**TASK DETAILS:**
Every line below that contains "steady" is to be copied.

**Before-and-after change data:**

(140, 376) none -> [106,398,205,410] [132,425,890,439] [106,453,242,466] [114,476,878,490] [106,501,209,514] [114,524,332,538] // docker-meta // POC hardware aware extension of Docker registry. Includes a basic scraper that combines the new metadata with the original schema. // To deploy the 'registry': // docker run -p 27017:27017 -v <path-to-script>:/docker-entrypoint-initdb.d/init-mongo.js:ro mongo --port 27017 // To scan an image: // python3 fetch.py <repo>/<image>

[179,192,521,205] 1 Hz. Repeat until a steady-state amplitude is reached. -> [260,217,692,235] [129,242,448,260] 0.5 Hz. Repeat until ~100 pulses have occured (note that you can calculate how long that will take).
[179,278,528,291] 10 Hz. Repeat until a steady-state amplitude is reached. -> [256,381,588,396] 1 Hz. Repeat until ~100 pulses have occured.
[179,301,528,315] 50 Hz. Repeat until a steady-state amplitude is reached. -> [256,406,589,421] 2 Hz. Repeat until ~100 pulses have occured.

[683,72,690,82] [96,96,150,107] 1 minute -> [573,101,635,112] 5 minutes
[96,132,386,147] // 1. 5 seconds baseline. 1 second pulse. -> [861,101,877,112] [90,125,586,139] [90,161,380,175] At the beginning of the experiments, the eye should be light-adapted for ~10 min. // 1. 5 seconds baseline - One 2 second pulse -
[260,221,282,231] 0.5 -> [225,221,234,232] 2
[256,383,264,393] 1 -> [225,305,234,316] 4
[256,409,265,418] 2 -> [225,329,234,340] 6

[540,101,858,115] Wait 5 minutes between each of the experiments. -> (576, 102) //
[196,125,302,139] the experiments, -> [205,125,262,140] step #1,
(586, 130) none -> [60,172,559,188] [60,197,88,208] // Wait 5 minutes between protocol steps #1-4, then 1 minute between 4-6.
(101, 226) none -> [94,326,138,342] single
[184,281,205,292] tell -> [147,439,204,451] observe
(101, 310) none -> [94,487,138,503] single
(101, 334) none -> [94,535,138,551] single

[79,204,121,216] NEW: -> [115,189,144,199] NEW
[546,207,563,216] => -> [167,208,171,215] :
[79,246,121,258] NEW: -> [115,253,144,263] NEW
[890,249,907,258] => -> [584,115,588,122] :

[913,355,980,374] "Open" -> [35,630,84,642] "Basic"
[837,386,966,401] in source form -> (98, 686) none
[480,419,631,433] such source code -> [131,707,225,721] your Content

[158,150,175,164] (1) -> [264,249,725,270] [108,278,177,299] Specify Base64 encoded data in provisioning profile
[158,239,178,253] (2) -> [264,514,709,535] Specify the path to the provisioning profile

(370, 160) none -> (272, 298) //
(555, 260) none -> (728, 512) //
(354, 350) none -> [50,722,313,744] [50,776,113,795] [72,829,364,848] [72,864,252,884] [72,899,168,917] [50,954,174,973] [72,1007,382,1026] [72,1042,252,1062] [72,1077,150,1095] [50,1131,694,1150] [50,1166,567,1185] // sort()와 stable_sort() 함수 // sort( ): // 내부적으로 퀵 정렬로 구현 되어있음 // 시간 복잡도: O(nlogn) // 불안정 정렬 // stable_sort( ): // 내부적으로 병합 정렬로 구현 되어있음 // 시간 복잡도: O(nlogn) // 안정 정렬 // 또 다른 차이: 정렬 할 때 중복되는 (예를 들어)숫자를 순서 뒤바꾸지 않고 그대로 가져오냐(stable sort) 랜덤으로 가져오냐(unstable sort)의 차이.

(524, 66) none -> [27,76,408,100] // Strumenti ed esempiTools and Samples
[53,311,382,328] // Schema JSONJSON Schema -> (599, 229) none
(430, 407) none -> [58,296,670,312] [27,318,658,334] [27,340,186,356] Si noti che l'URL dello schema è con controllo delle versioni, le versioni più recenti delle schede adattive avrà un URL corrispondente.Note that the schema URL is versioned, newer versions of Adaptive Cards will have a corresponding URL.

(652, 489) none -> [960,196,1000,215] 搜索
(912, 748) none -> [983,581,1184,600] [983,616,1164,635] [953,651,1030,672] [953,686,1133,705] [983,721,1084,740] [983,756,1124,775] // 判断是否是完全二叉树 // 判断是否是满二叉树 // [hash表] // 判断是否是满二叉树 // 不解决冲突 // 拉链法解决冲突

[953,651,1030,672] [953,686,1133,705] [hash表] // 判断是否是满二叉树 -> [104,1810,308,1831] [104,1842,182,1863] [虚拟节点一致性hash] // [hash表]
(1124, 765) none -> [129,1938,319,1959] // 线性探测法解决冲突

**SOLUTION FOR THIS EXERCISE:**
[179,192,521,205] 1 Hz. Repeat until a steady-state amplitude is reached. -> [260,217,692,235] [129,242,448,260] 0.5 Hz. Repeat until ~100 pulses have occured (note that you can calculate how long that will take).
[179,278,528,291] 10 Hz. Repeat until a steady-state amplitude is reached. -> [256,381,588,396] 1 Hz. Repeat until ~100 pulses have occured.
[179,301,528,315] 50 Hz. Repeat until a steady-state amplitude is reached. -> [256,406,589,421] 2 Hz. Repeat until ~100 pulses have occured.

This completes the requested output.